Exercise requirements:
Lines holding the string "users": copy each one from the listing below.

Recorded data:
= = =

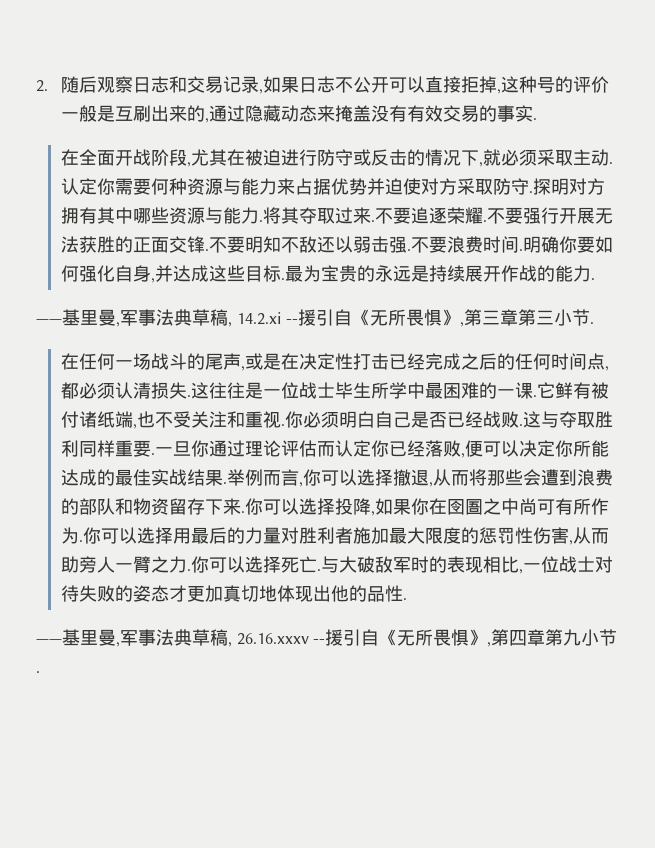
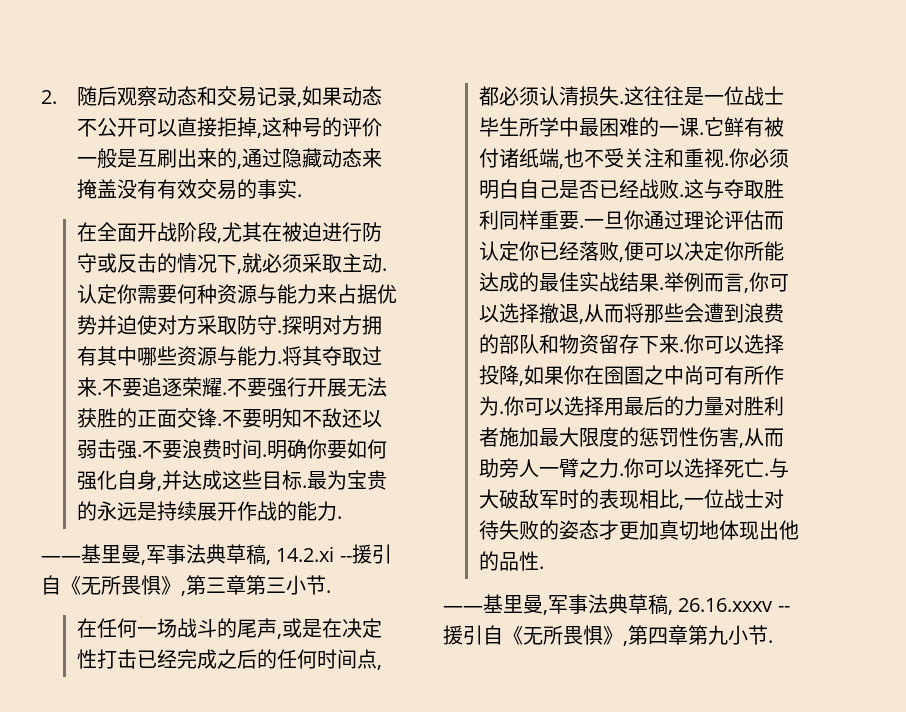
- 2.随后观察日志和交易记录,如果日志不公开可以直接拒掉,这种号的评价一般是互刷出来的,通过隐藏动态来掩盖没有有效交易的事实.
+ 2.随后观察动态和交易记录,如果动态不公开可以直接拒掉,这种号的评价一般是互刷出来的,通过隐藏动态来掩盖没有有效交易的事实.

= = =

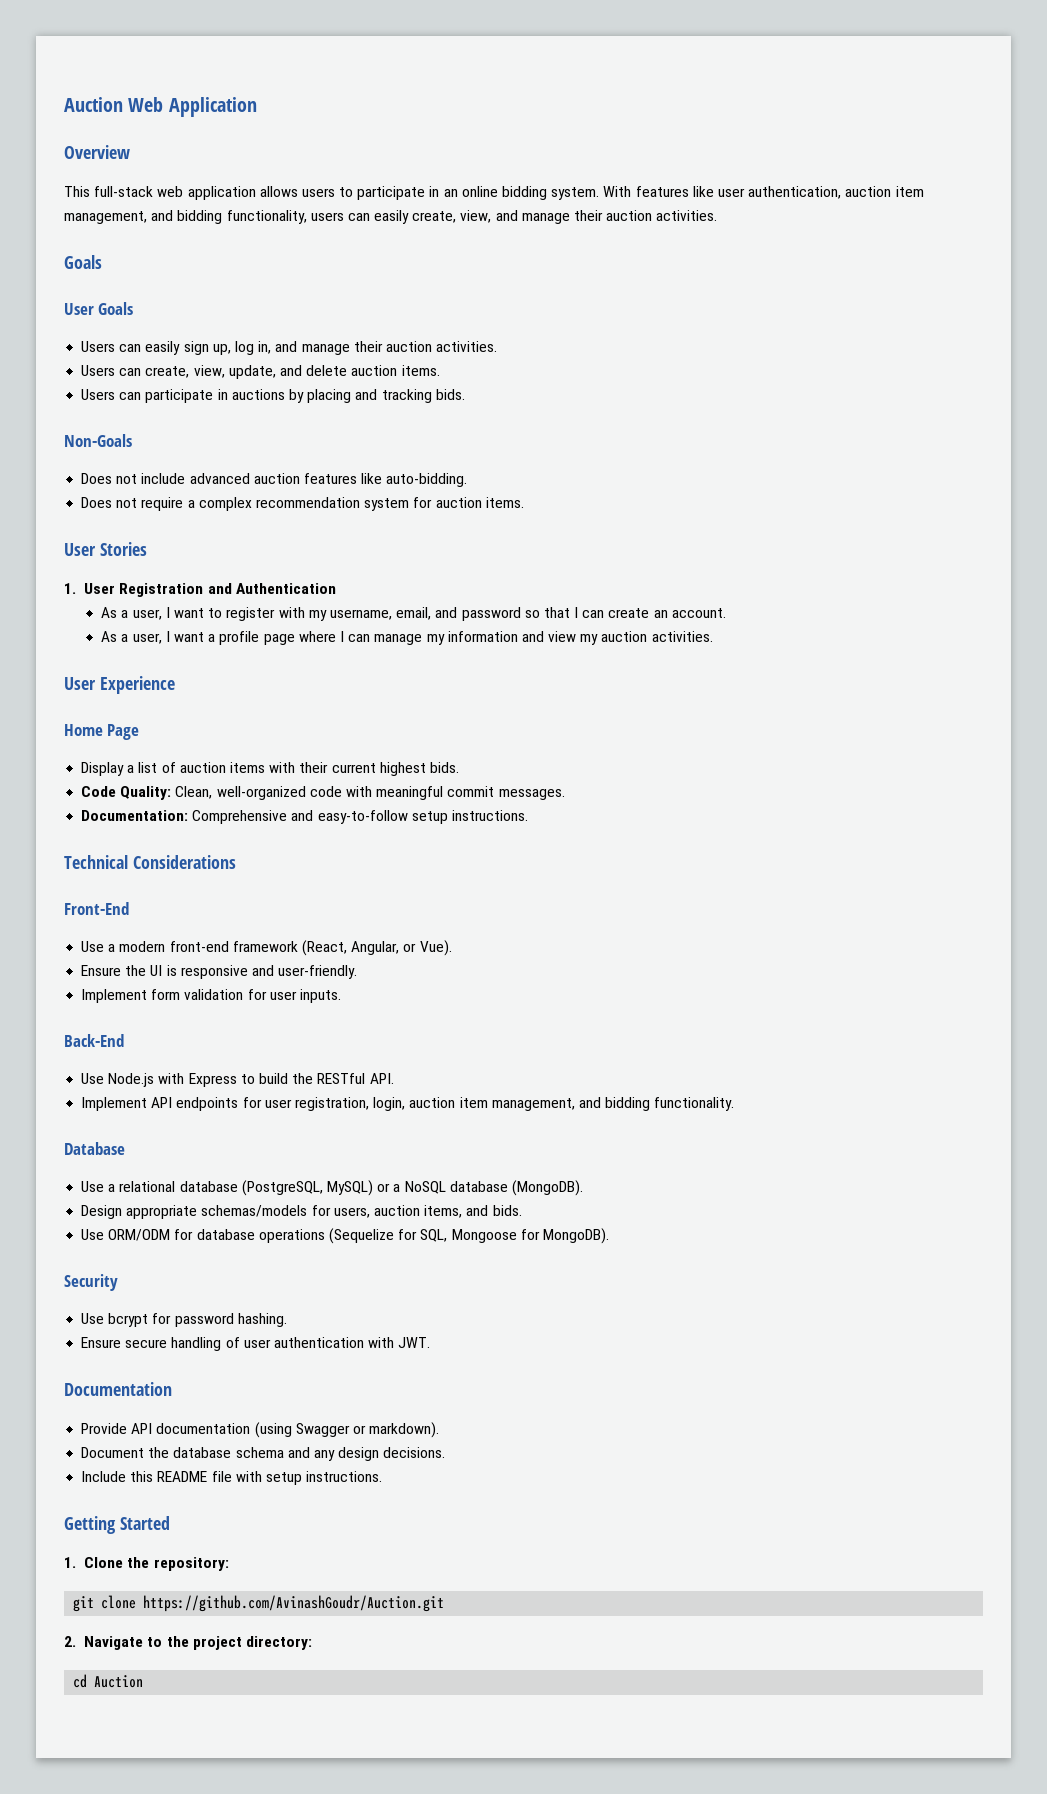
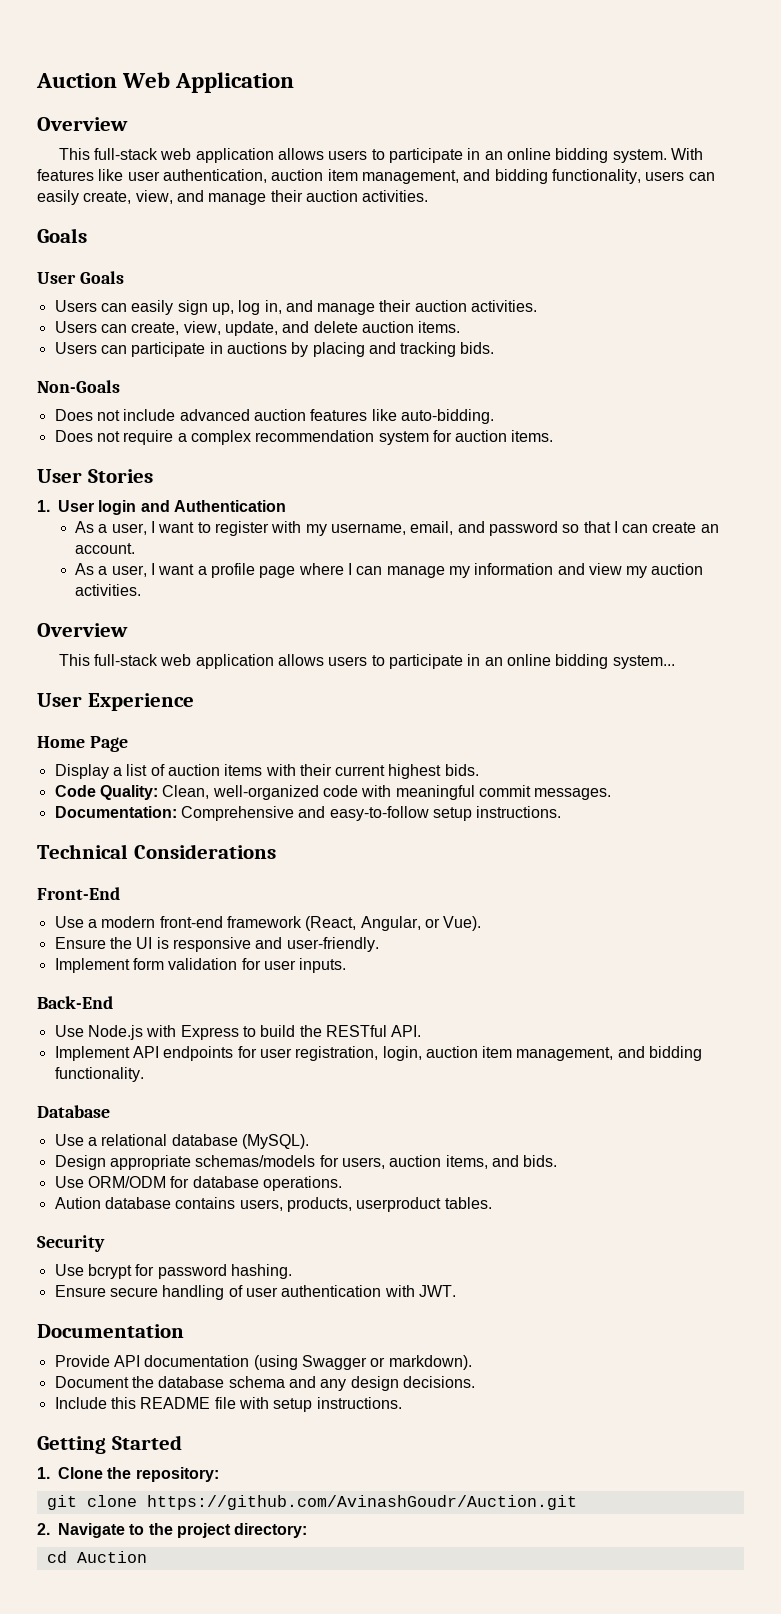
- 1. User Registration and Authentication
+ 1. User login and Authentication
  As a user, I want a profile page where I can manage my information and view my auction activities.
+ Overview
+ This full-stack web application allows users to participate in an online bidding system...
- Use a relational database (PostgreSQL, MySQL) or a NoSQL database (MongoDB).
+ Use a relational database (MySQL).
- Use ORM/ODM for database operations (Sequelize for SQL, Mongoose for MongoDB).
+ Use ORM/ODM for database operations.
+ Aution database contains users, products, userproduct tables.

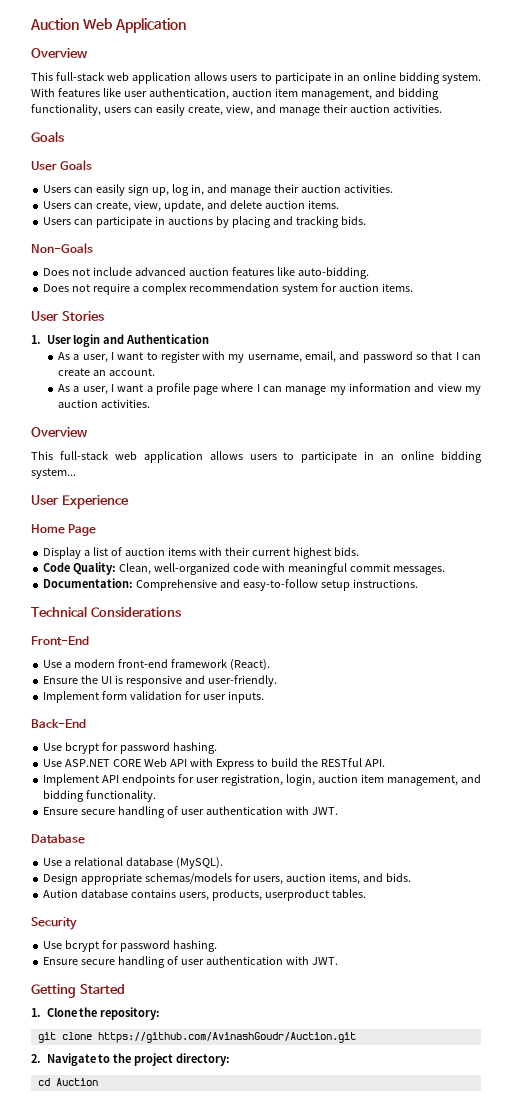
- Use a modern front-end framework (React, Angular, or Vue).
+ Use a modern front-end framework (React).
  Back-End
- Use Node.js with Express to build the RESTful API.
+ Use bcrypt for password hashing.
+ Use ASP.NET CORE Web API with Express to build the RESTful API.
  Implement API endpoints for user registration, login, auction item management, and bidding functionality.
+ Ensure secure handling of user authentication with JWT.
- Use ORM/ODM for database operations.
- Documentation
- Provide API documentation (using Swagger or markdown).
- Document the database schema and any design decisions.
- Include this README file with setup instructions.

= = =

Answer for this exercise:
+ This full-stack web application allows users to participate in an online bidding system...
+ Aution database contains users, products, userproduct tables.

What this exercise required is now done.